Once my body wasn't so exposed, I got closer to him and lowered my voice so Kankuro, who was trying to talk to us from behind the closed door, wouldn't overhear, "N-No Gaara, I can't. It's not fair to you." A wave of sadness ached in my chest when he looked confused by my response, and I was forced to try and explain, "I don't know how to say this where you'll understand…."

"I thought you liked me."

My eyes widened as his face fell into one of masked disappointment. I frantically pulled his hands into mine, screaming at myself internally when he flinched at the sudden movement, "I do like you, Gaara! The issue is that…. Well, the type of like I feel for you is a bit different than what you think."

Teal eyes studied my face as I tried to wordlessly show him how desperate I was to not hurt his feelings. After a pause, he looked away, and I was stunned to see a slight pink on his cheeks, "You aren't interested in me."

My eyes narrowed in confusion, and my mouth fell open in disbelief. He…understands these types of emotions? So, when I said I didn't feel the same way as him, he thought I was rejecting him.

Tears rose in my eyes, a blush met my cheeks, and I shook my head slowly as I tried to understand the situation more clearly, "D-Do you like me, Gaara?"

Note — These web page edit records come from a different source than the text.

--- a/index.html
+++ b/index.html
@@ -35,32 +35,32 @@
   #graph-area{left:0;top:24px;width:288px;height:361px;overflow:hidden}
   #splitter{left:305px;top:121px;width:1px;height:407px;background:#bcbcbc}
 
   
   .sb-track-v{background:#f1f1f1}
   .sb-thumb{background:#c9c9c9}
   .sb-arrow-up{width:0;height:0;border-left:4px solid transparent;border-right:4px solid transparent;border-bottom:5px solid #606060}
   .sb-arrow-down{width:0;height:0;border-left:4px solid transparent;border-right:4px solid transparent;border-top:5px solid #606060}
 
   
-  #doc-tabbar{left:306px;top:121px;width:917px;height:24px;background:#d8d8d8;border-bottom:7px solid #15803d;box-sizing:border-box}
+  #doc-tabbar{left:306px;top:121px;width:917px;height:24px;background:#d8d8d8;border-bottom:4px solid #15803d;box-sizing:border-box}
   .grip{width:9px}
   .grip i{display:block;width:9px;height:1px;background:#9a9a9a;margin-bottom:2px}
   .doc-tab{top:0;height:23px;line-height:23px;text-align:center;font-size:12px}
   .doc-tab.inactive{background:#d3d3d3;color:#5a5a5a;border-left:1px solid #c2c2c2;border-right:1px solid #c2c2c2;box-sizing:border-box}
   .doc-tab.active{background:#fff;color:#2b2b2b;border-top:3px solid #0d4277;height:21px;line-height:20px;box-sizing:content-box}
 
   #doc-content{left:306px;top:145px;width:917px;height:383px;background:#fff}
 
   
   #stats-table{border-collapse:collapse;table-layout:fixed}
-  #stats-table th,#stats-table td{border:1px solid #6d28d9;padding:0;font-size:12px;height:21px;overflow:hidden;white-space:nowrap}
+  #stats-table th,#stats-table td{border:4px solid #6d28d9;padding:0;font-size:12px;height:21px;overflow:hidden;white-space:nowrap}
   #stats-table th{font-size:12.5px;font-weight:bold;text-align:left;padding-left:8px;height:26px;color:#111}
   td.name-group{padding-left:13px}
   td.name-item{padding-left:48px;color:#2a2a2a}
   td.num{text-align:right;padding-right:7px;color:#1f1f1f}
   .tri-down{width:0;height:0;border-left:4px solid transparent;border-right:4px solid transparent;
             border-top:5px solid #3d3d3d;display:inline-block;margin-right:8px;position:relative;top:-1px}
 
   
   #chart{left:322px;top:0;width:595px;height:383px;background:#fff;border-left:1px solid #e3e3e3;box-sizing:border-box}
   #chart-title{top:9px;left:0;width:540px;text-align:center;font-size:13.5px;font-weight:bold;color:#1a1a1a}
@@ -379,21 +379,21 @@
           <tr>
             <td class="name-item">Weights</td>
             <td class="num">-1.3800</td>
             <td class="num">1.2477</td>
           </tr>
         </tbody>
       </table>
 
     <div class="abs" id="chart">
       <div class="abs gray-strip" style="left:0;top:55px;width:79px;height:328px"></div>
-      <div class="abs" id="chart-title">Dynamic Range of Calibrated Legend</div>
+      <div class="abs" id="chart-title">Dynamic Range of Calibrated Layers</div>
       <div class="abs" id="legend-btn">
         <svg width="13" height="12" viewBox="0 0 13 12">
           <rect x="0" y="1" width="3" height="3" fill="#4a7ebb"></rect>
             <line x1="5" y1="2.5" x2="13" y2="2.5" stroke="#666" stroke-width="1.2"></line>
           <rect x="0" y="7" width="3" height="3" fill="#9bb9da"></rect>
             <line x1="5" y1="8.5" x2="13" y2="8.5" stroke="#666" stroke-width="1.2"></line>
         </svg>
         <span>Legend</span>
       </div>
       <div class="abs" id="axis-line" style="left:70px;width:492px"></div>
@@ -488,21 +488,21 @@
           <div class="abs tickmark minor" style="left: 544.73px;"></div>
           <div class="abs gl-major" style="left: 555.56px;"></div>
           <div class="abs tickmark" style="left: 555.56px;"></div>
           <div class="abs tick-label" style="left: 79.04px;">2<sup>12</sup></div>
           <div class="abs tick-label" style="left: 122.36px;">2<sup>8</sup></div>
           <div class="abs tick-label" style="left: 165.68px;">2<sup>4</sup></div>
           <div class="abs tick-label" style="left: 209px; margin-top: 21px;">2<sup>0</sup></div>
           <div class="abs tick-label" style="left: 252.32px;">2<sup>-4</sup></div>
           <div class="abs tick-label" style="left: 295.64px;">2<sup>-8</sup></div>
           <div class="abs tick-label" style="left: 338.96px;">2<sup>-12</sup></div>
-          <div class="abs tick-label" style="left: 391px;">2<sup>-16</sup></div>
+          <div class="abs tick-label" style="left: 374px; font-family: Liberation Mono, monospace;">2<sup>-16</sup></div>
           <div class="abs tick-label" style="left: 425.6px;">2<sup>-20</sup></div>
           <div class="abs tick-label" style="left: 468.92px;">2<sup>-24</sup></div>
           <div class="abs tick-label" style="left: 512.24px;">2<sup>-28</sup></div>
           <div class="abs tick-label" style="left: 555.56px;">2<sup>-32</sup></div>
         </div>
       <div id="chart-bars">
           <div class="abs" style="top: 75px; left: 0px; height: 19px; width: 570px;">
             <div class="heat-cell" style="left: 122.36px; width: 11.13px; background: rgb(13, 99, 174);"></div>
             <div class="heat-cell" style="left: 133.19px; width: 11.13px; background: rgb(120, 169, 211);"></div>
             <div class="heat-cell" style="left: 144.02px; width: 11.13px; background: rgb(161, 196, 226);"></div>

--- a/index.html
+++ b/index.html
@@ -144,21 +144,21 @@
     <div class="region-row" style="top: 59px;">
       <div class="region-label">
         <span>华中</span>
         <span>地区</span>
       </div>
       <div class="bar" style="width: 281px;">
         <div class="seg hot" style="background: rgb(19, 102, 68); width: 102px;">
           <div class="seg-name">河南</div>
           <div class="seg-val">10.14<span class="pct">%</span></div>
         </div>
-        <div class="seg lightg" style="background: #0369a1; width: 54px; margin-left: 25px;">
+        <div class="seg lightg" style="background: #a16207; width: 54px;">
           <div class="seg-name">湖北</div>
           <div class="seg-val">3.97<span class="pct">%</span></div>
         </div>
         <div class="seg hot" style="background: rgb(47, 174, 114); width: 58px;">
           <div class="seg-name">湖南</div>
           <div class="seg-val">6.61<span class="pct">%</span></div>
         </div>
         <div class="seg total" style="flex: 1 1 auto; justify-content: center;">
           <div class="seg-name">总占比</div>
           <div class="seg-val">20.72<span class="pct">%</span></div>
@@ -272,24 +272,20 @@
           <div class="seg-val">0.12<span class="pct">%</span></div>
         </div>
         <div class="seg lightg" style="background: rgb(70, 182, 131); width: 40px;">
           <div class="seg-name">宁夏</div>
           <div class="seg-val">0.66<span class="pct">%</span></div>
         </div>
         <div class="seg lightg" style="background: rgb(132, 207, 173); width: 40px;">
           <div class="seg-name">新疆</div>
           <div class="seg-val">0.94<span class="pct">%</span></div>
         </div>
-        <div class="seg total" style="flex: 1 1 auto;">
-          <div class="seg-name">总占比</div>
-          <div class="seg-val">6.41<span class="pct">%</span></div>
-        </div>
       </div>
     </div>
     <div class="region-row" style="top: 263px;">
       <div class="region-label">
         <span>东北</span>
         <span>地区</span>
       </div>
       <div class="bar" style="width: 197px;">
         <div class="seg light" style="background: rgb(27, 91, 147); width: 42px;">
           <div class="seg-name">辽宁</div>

He remet my eye and turned his hands in mine to hesitantly interlock our fingers and pull me closer, "When we fought, I wanted to be your friend, but it's too dangerous for people to be close to me. Then, at the asylum, you-" Gaara's breath hitched, and he paused before retrying, "After that, I decided to try for your sake. I know I don't deserve you, and I should just be grateful you don't hate me, but I'm…I'm not satisfied."

My guess at his emotional capacity had been way off, and I felt guiltier than anything else because I underestimated him. I pressed my forehead lightly against the middle of his chest to hide my face as I broke into tears.

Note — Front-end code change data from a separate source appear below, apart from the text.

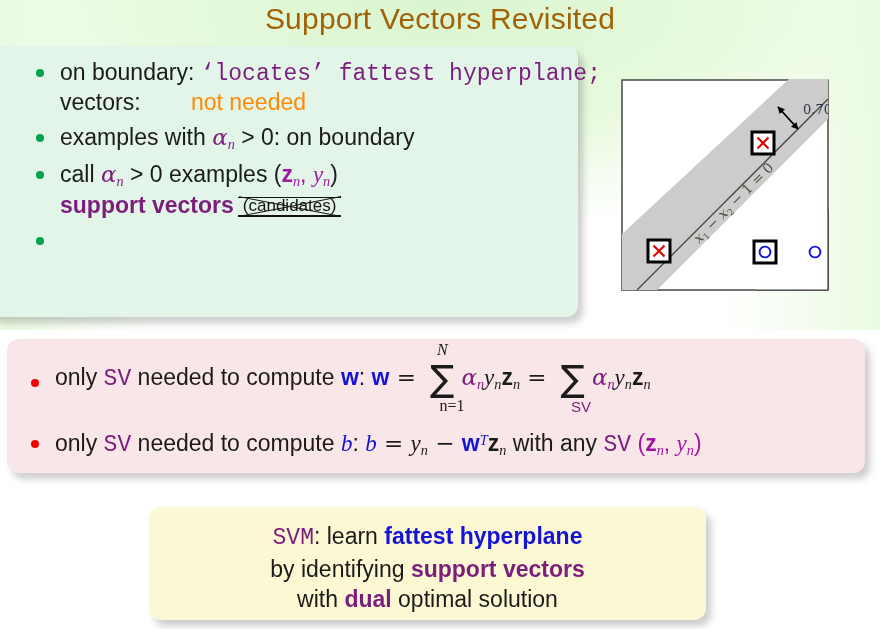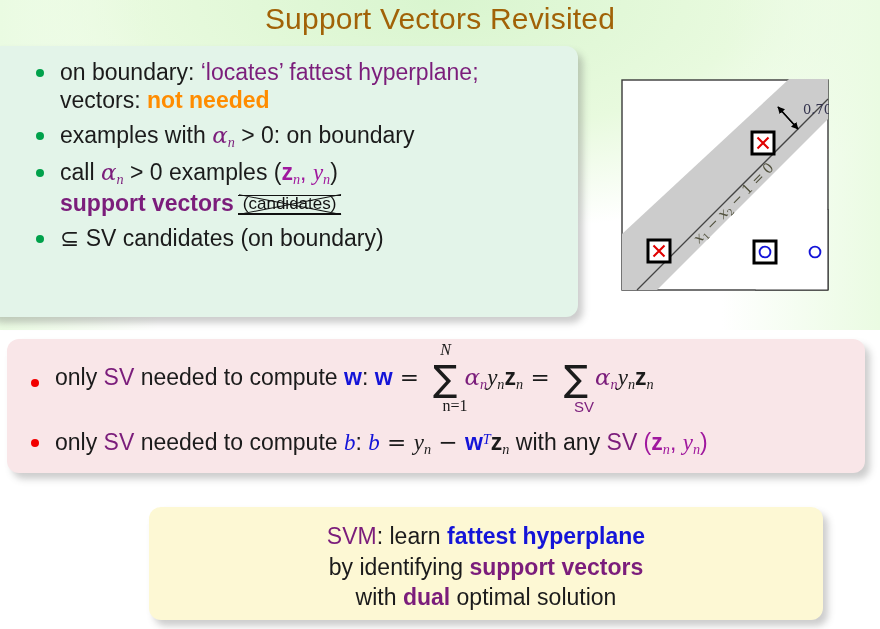--- a/index.html
+++ b/index.html
@@ -63,21 +63,21 @@
     left: 7px;
     top: 339px;
     width: 858px;
     height: 134px;
     background: #f9e6e8;
   }
 
   #yellow-panel {
     left: 149px;
     top: 507px;
-    width: 674px;
+    width: 557px;
     height: 113px;
     background: #fdf8d4;
     text-align: center;
   }
 
   
   .bullet-list {
     position: absolute;
     left: 46px;
     top: 12px;
@@ -98,24 +98,24 @@
     width: 8px;
     height: 8px;
     border-radius: 50%;
     background: #00a14b;
   }
   .dot.red { background: #f20000; }
 
   .ln { display: block; white-space: nowrap; }
 
   
-  .purple { color: #7b1d7b; }
+  .purple { color: #7b1d7b; font-family: Liberation Mono, monospace; }
   .purple-b { color: #7b1d7b; font-weight: bold; margin-top: 29px; }
   .magenta { color: #a0189e; }
-  .orange-b { color: #ff8c00; font-weight: bold; }
+  .orange-b { color: #ff8c00; font-weight: normal; margin-left: 44px; }
   .blue-b { color: #1414d8; font-weight: bold; }
   .blue { color: #1414d8; }
 
   
   .math { font-family: "DejaVu Serif", serif; }
   .var { font-style: italic; font-family: "Liberation Serif", serif; }
   .vecb { font-weight: bold; }
   sub.ns {
     font-size: 0.62em;
     font-style: italic;
@@ -229,21 +229,20 @@
     </div>
 
     <div class="bullet-row">
       <span class="dot"></span>
       <span class="ln"><span>call </span><span class="alpha">α</span><sub class="ns purple">n</sub><span> &gt; 0 examples (</span><span class="magenta vecb">z</span><sub class="ns magenta">n</sub><span class="magenta">, </span><span class="magenta var">y</span><sub class="ns magenta">n</sub><span>)</span></span>
       <span class="ln"><span class="purple-b">support vectors</span><span class="struck"><span>(candidates)</span><span class="sl d1"></span><span class="sl d2"></span><span class="sl t"></span><span class="sl b"></span></span></span>
     </div>
 
     <div class="bullet-row">
       <span class="dot"></span>
-      <span class="ln"><span class="subseteq">⊆</span><span> SV candidates (on boundary)</span></span>
     </div>
 
   </div>
 </div>
 
 <div id="svm-diagram">
   <svg width="208" height="212" viewBox="0 0 208 212">
 
     <rect x="1" y="1" width="206" height="210" fill="#ffffff" stroke="#3a3a3a" stroke-width="1.4"></rect>
 

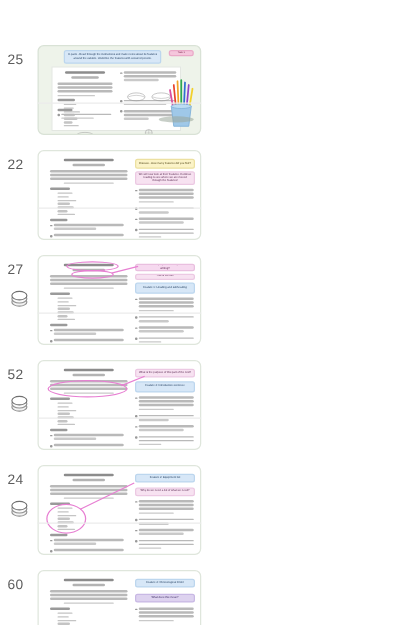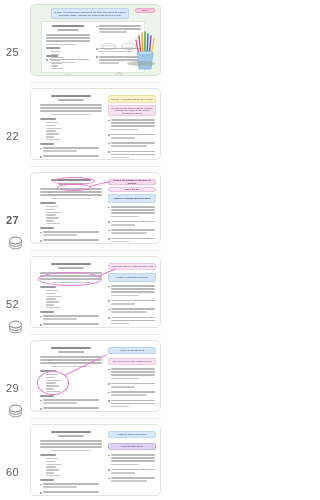--- a/index.html
+++ b/index.html
@@ -4,21 +4,21 @@
 <style>
   html,body{margin:0;padding:0;}
   body{
     width:165px;height:500px;overflow:hidden;
     background:#ffffff;
     font-family:"Liberation Sans", sans-serif;
     -webkit-font-smoothing:none;
   }
   .filmstrip{width:165px;height:500px;position:relative;background:#fff;}
 
-  .slide-row{position:absolute;left:0;width:165px;display:flex;align-items:center;}
+  .slide-row{position:absolute;left:0;width:165px;display:flex;align-items:flex-start;margin-top:32px;}
 
   .gutter{width:30px;flex:0 0 30px;position:relative;height:100%;}
   .slide-num{
     font-size:11px;color:#5c5c5c;font-family:"Liberation Sans",sans-serif;
     position:absolute;left:6px;top:6px;letter-spacing:.3px;
   }
   .layers-icon{position:absolute;left:7px;top:26px;width:17px;height:17px;}
 
   .thumb{
     position:relative;width:131px;height:72px;flex:0 0 131px;
@@ -270,21 +270,21 @@
                 <div class="ln" style="width:44px;"></div>
                 <div class="ln s" style="width:18px;"></div>
               </div>
             </div>
         </div>
       </div>
     </div>
   </div>
   <div class="hr-sep" style="top:166px;"></div>
 
-  <div class="slide-row" style="top:172px;font-weight:bold;">
+  <div class="slide-row" style="top:172px;">
     <div class="gutter">
       <div class="slide-num">27</div>
       <div class="layers-icon">
         <svg width="17" height="17" viewBox="0 0 17 17">
           <ellipse cx="8.5" cy="11.5" rx="6" ry="3.4" fill="#f2f2f2" stroke="#8f8f8f" stroke-width="0.9"></ellipse>
           <ellipse cx="8.5" cy="9" rx="6" ry="3.4" fill="#fafafa" stroke="#8f8f8f" stroke-width="0.9"></ellipse>
           <ellipse cx="8.5" cy="6.5" rx="6" ry="3.4" fill="#ffffff" stroke="#6f6f6f" stroke-width="0.9"></ellipse>
         </svg>
       </div>
     </div>
@@ -453,21 +453,21 @@
       </div>
 
       <div class="ellipse" style="left:7px;top:15px;width:62px;height:12px;"></div>
       <div class="leader" style="left:66px;top:19px;width:20px;transform:rotate(-22deg);"></div>
     </div>
   </div>
   <div class="hr-sep" style="top:334px;"></div>
 
   <div class="slide-row" style="top:340px;">
     <div class="gutter">
-      <div class="slide-num">29</div>
+      <div class="slide-num">24</div>
       <div class="layers-icon">
         <svg width="17" height="17" viewBox="0 0 17 17">
           <ellipse cx="8.5" cy="11.5" rx="6" ry="3.4" fill="#f2f2f2" stroke="#8f8f8f" stroke-width="0.9"></ellipse>
           <ellipse cx="8.5" cy="9" rx="6" ry="3.4" fill="#fafafa" stroke="#8f8f8f" stroke-width="0.9"></ellipse>
           <ellipse cx="8.5" cy="6.5" rx="6" ry="3.4" fill="#ffffff" stroke="#6f6f6f" stroke-width="0.9"></ellipse>
         </svg>
       </div>
     </div>
     <div class="thumb plain">
       <div class="page" style="left:5px;top:4px;width:121px;height:64px;border:none;">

Gaara didn't know how to react and only spoke after a few moments, "Did I hurt your feelings just now? It wasn't my intention."

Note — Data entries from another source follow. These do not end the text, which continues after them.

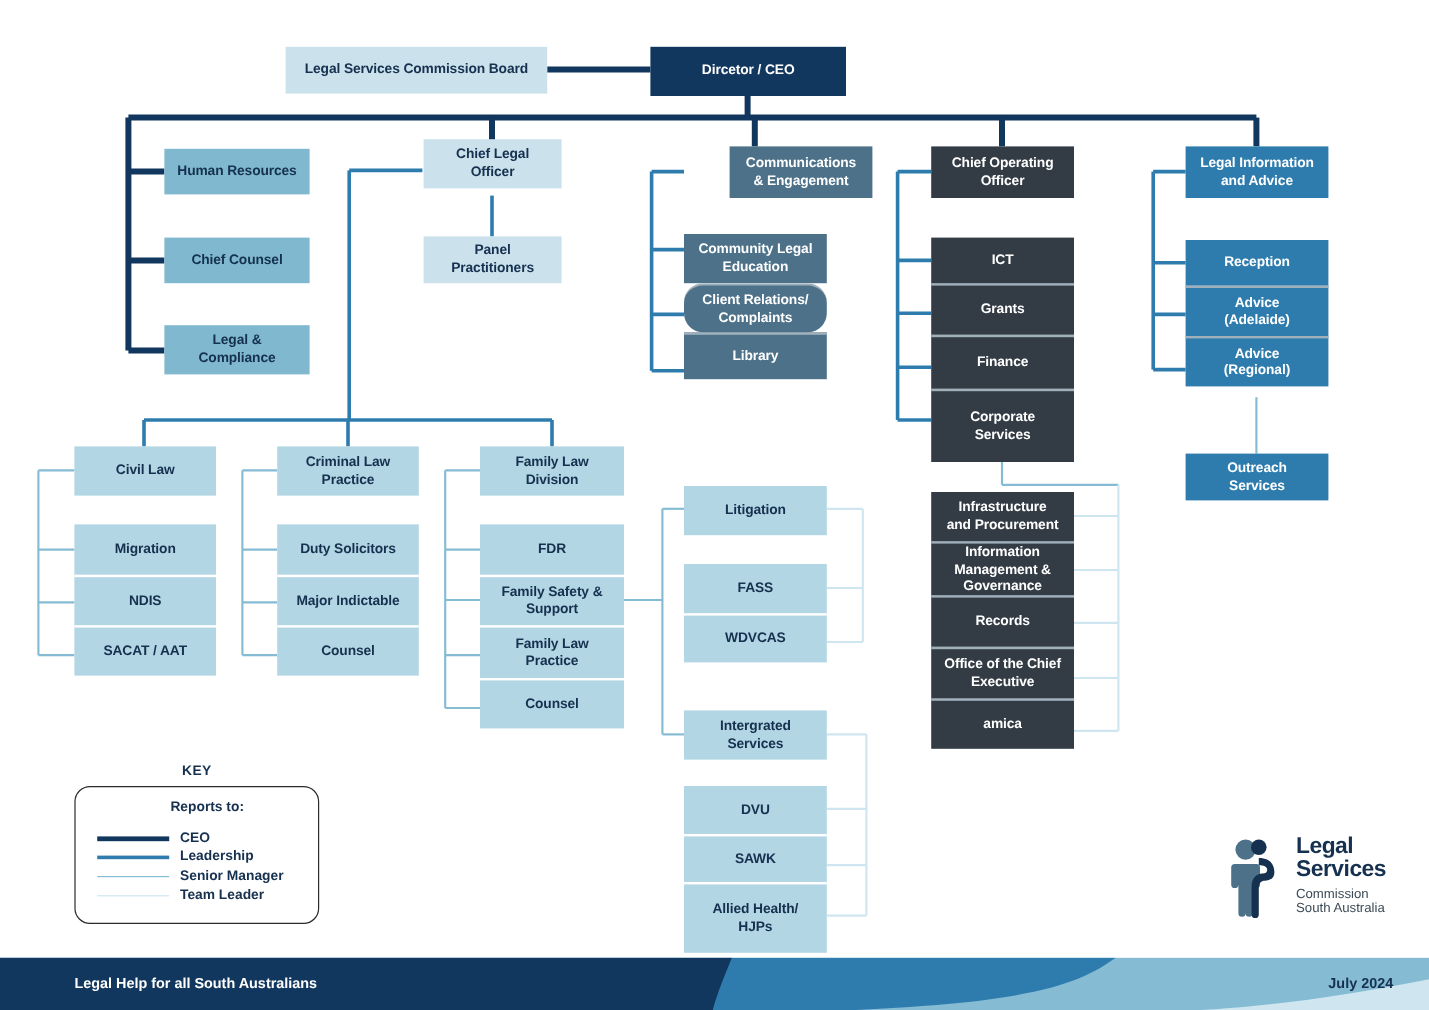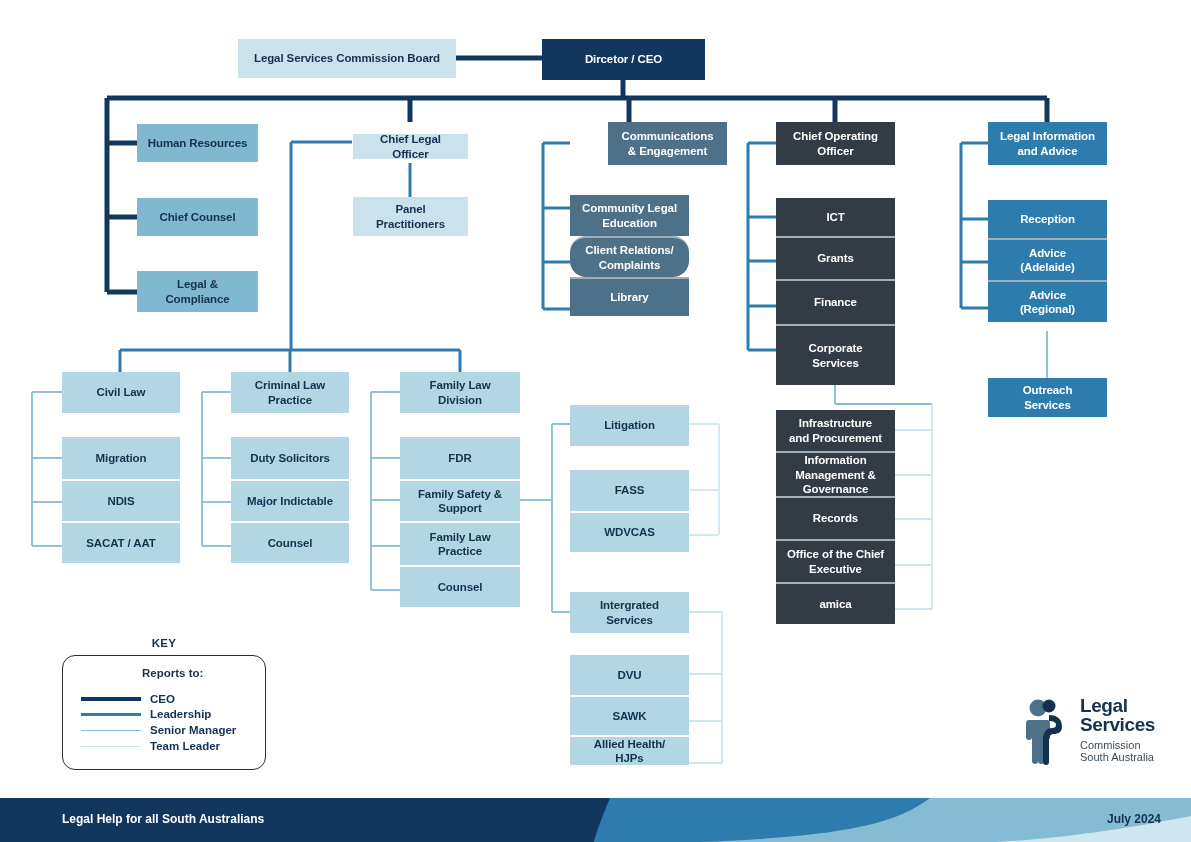--- a/index.html
+++ b/index.html
@@ -200,21 +200,21 @@
 
   <div class="node c-pale" style="left:238px; top:39px; width:218px; height:39px;">Legal Services Commission Board</div>
 
   <div class="node c-teal" style="left:137px; top:124px; width:121px; height:38px;">Human Resources</div>
 
   <div class="node c-navy" style="left:542px; top:39px; width:163px; height:41px;">Dircetor / CEO</div>
   <div class="node c-teal" style="left:137px; top:198px; width:121px; height:38px;">Chief Counsel</div>
   <div class="node c-teal" style="left:137px; top:271px; width:121px; height:41px; white-space:pre-line;">Legal &amp;
 Compliance</div>
 
-  <div class="node c-pale" style="left:353px; top:134px; width:115px; height:25px; white-space:pre-line;">Chief Legal
+  <div class="node c-pale" style="left:353px; top:116px; width:115px; height:41px; white-space:pre-line;">Chief Legal
 Officer</div>
   <div class="node c-pale" style="left:353px; top:197px; width:115px; height:39px; white-space:pre-line;">Panel
 Practitioners</div>
 
   <div class="node c-slate" style="left:570px; top:122px; width:119px; height:43px; white-space:pre-line;margin-left:38px;">Communications
 &amp; Engagement</div>
   <div class="stack sep-grey" style="left:570px; top:195px; width:119px;">
     <div class="node c-slate" style="height:41px; white-space:pre-line;">Community Legal
 Education</div>
     <div class="node c-slate" style="height:41px; white-space:pre-line;border-radius:16px;">Client Relations/
@@ -286,21 +286,21 @@
   <div class="stack" style="left:570px; top:470px; width:119px;">
     <div class="node c-lightb" style="height:41px;">FASS</div>
     <div class="node c-lightb" style="height:41px;">WDVCAS</div>
   </div>
 
   <div class="node c-lightb" style="left:570px; top:592px; width:119px; height:41px; white-space:pre-line;">Intergrated
 Services</div>
   <div class="stack" style="left:570px; top:655px; width:119px;">
     <div class="node c-lightb" style="height:40px;">DVU</div>
     <div class="node c-lightb" style="height:40px;">SAWK</div>
-    <div class="node c-lightb" style="height:30px; white-space:pre-line;">Allied Health/
+    <div class="node c-lightb" style="height:59px; white-space:pre-line;">Allied Health/
 HJPs</div>
   </div>
 
   <div id="key-wrap">
     <div id="key-title">KEY</div>
     <div id="key-box">
       <div id="key-reports">Reports to:</div>
 
       <div class="key-row" style="top:37px;">
         <span class="key-swatch" style="border-top:4.5px solid #12375e;"></span>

I gingerly pulled away to look him in the eye, removing one of my hands from his to wipe at my tears. He spoke again before I could get myself together, "It's selfish, but I want you to see me as someone special, too."

Tears still running down my cheeks, I softly caressed the side of his face, "You are an important, special, and precious person to me. I like you very much, Gaara. I was worried I'd scare you away."

His guarded expression relaxed and softened in a way I'd never seen before, making me stare in awe at how cute he looked when he wasn't glaring. His usually gritty voice was much smoother when he spoke, as though he could finally relax, "I told you that I'm just nervous around you, not uncomfortable."

A small laugh slid past my lips, and I nodded, moving my hand from his face to wrap around his waist and hug him, "You did, didn't you?"

Rather than accept my embrace, the redhead pushed me back with a hand on my shoulder and a severe expression, making me frown, "I don't understand. After everything I've done to you-" I cut him off, averting the subject so he couldn't focus on his guilt, "When is your birthday? There's so much I want to learn about you."

Teal eyes widened in surprise before he awkwardly turned them to the side and downward, a charming pink meeting the bridge of his nose, "January nineteenth."

"Matsuri, cough twice if you're in danger!" Both of us turned to glare at the closed bedroom door.

Sighing, I offered Gaara's hand one last squeeze before releasing it, "He's not going to go away no matter how long we ignore him."

"Wait." I stopped, turning to face him once more.

His slight blush remained, but he met my eye line steadily, "What is yours?"

Warmth enveloped my heart as I tilted my head and smiled happily, "February nineteenth. Exactly one month after yours, so it'll be easy for us to remember, right?"

He appeared stunned briefly before nodding once, gorgeous teal eyes warmer than I'd ever seen.